Les failles des méthodes de contraception naturelles
La Fédération Nationale des Collèges de Gynécologie Médicale alerte sur l’absence de fiabilité des moyens de contraception "naturels". Sa présidente rappelle les contraintes et les risques inhérents à leur utilisation.
Suivi de la courbe de température, observance de la glaire cervicale, méthode du retrait ou encore abstinence périodique, les méthodes de contraception dites "naturelles" sont de retour. "Avec la crise de confiance dans la pilule, on est de plus en plus dans le « tout sauf le médicament »", regrette le Dr Pia de Reilhac, gynécologue médicale et présidente de la Fédération Nationale des Collèges de Gynécologie Médicale (FNCGM). Or, "ces techniques contraceptives ont un taux d'échec de 17 à 20%", souligne la médecin, avec, in fine, le risque d’une grossesse non désirée.
"La femme n'est pas un robot"
Pour la présidente de la FNCGM, aller vers les moyens de contraception naturels, "c’est un choix possible, à condition de savoir que la probabilité d’être enceinte est plus élevée qu’avec les autres méthodes", insiste-t-elle. Pour le retrait, par exemple, le taux d'efficacité est de 78% et de 75% pour l'abstinence périodique, contre 99,9% pour l'implant hormonal, plus de 99% pour le stérilet hormonal ou au cuivre, 92% pour l'anneau vaginal et 91% pour la pilule*.
"Ces méthodes naturelles présentent d’énormes contraintes", fait remarquer le Dr de Reilhac. "Il n'est pas si simple que cela de suivre son cycle car il faut être très vigilant, et même en l’étant, on peut être enceinte", ajoute-t-elle. "L'être humain n'est pas un robot, le corps varie, change, et la fonction de reproduction n'échappe pas à la règle", précise-t-elle. Divers phénomènes (état de santé, stress, inquiétude, grippe) peuvent, notamment, décaler les périodes d'ovulation.
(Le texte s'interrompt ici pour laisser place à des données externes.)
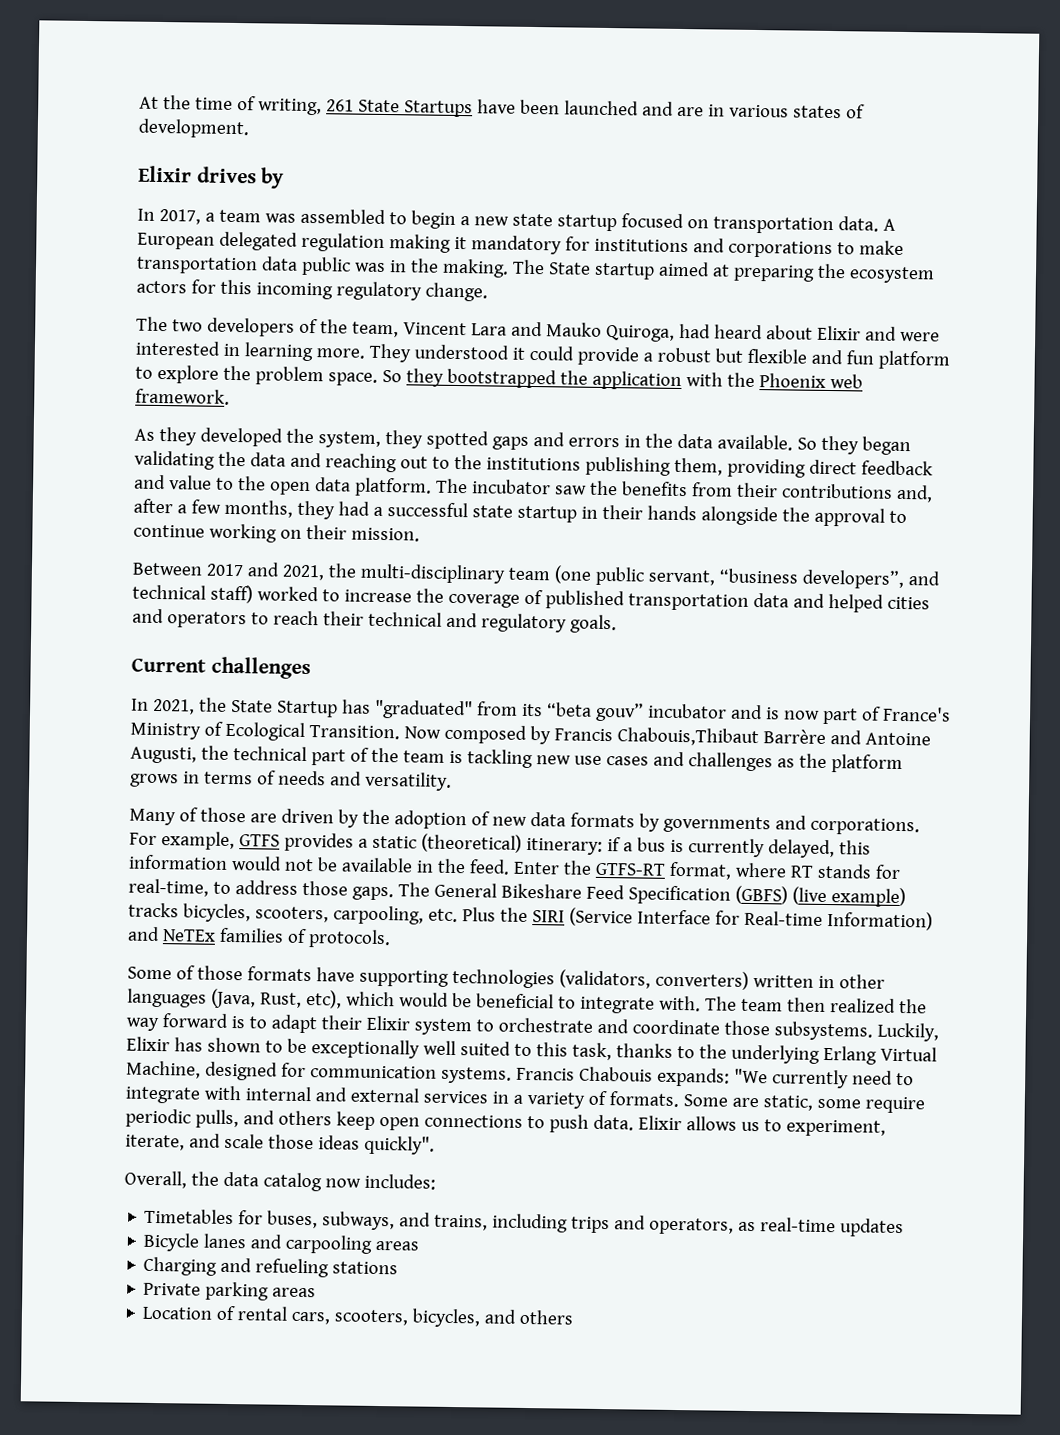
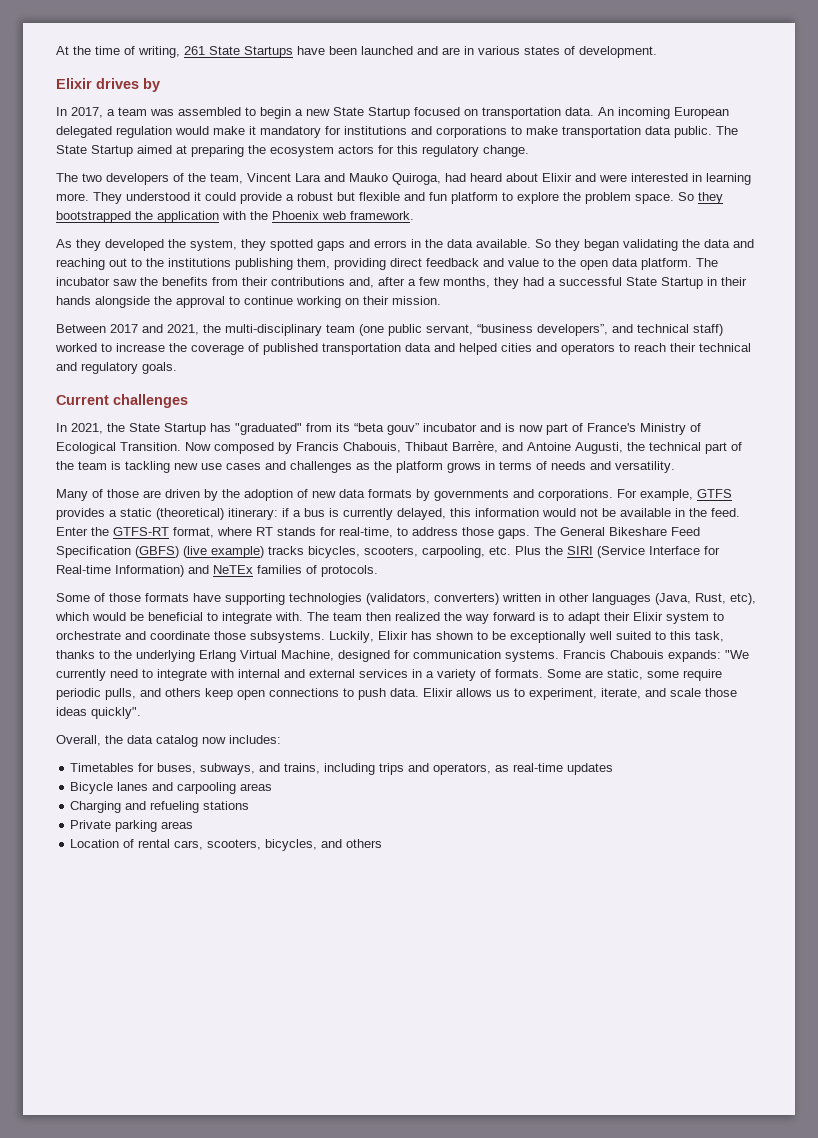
[511,213,617,232] state startup -> [333,107,410,119] State Startup
[882,218,896,231] A -> [598,107,670,119] An incoming
[388,234,451,253] making -> [175,126,245,135] would make
[300,256,509,278] public was in the making. -> [674,126,712,138] public.
[593,262,655,280] startup -> [91,145,133,157] Startup
[255,282,333,300] incoming -> (418, 149) none
[471,505,577,523] state startup -> [626,277,703,289] State Startup
[616,727,826,747] Chabouis,Thibaut Barrère -> [343,441,498,453] Chabouis, Thibaut Barrère,

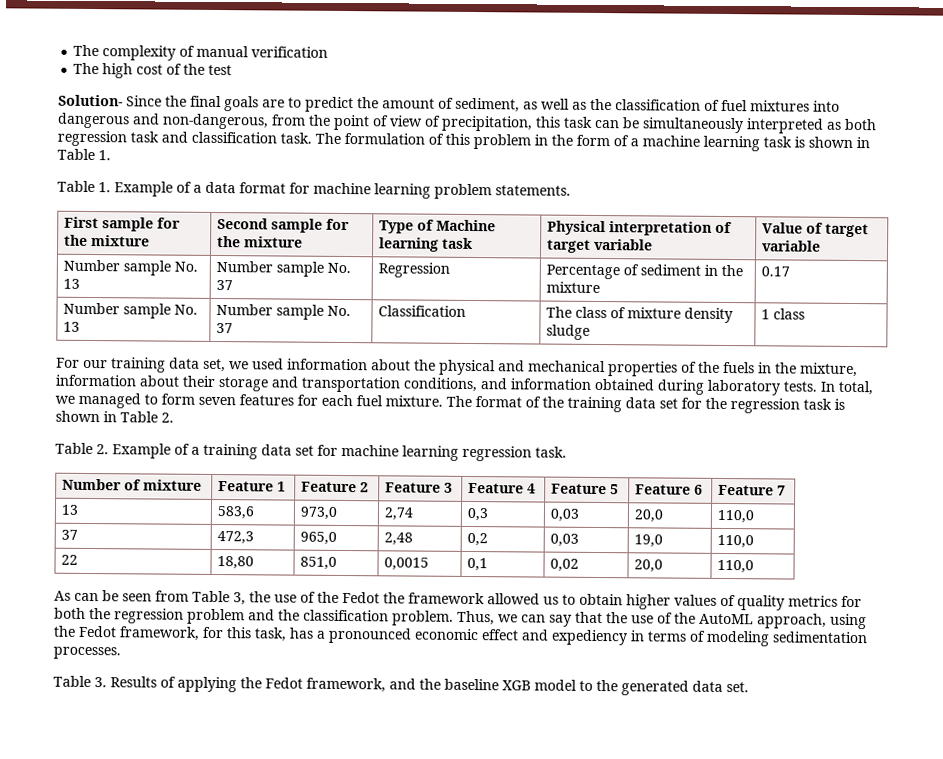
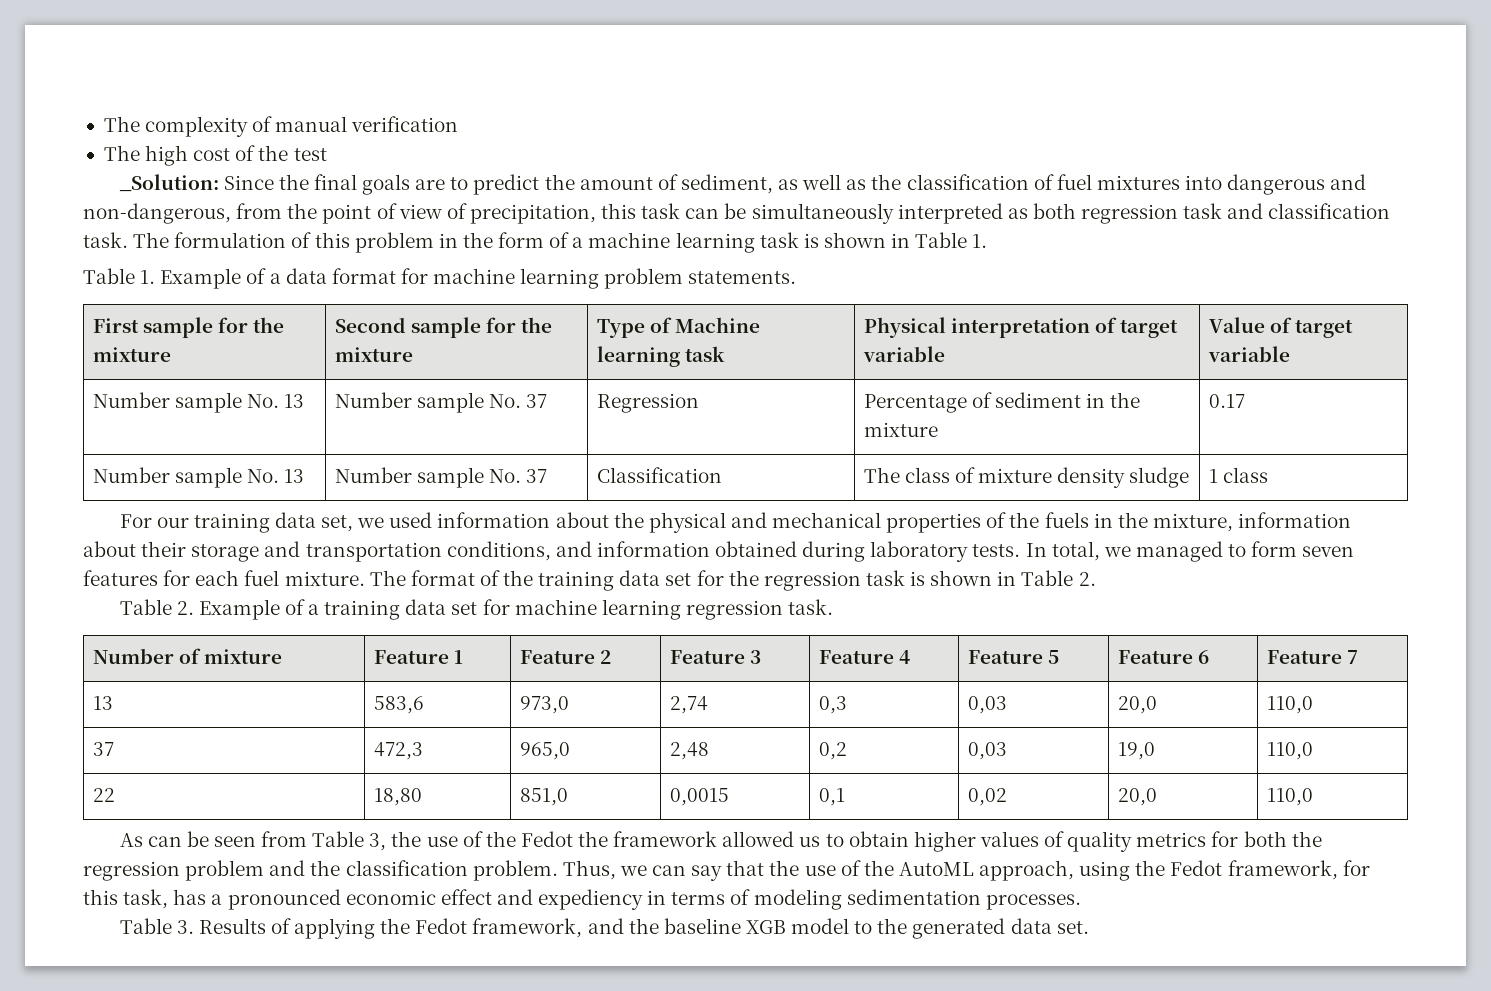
[58,94,123,107] Solution- -> [118,174,219,192] _Solution:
"Si une grossesse non désirée chez les femmes vivant en couple stable n‘est pas forcément un drame, la situation peut devenir beaucoup plus délicate chez une jeune femme qui n'aura pas forcément de compagnon attitré et pour qui l’idée d’avoir enfant est encore loin", ajoute la gynécologue, avec un risque acru de recours à l'IVG.
En janvier 2018, un hôpital de Stockholm a d'ailleurs lancé une alerte auprès de l'agence nationale du médicament suédoise après avoir constaté que 37 avortements avaient été réalisés par des femmes utilisant l’application Natural Cycles, censée être capable d’identifier la période de fertilité d’une femme en fonction de sa température corporelle.
Les femmes jeunes en première ligne
Selon les dernières rapports de l’INED (Institut national d’études démographiques), les chiffres des IVG, stables depuis 2010 (environ 220.000 par an), sont les plus élevés chez les 20-24 ans, avec une augmentation des avortements multiples pour cette tranche d'âge. Ainsi, 10% de ces jeunes femmes ont déjà fait 2 IVG et 4%, 3 IVG ou plus. "D’où la nécessité de faire attention aux méthodes naturelles", insiste la gynécologue qui ajoute que "les autres méthodes de contraception, qui sont plus efficaces, n’entraîneront pas, pour la grande majorité des femmes, de problèmes de santé".
Selon la spécialiste, "il est donc important que, pour chaque jeune femme, la première consultation de contraception se fasse avec un gynécologue". Car "cela permet de faire le point sur les attentes et de lui proposer différentes méthodes", ajoute-t-elle. La pilule, bien sûr, mais aussi, pour celles qui fument ou celles qui ont des inquiétudes, le stérilet au cuivre ou hormonal, l’anneau vaginal, le patch ou l’implant contraceptif, notamment. Ainsi que le préservatif, pour ces messieurs qui, de plus, protège des maladies sexuellement transmissibles!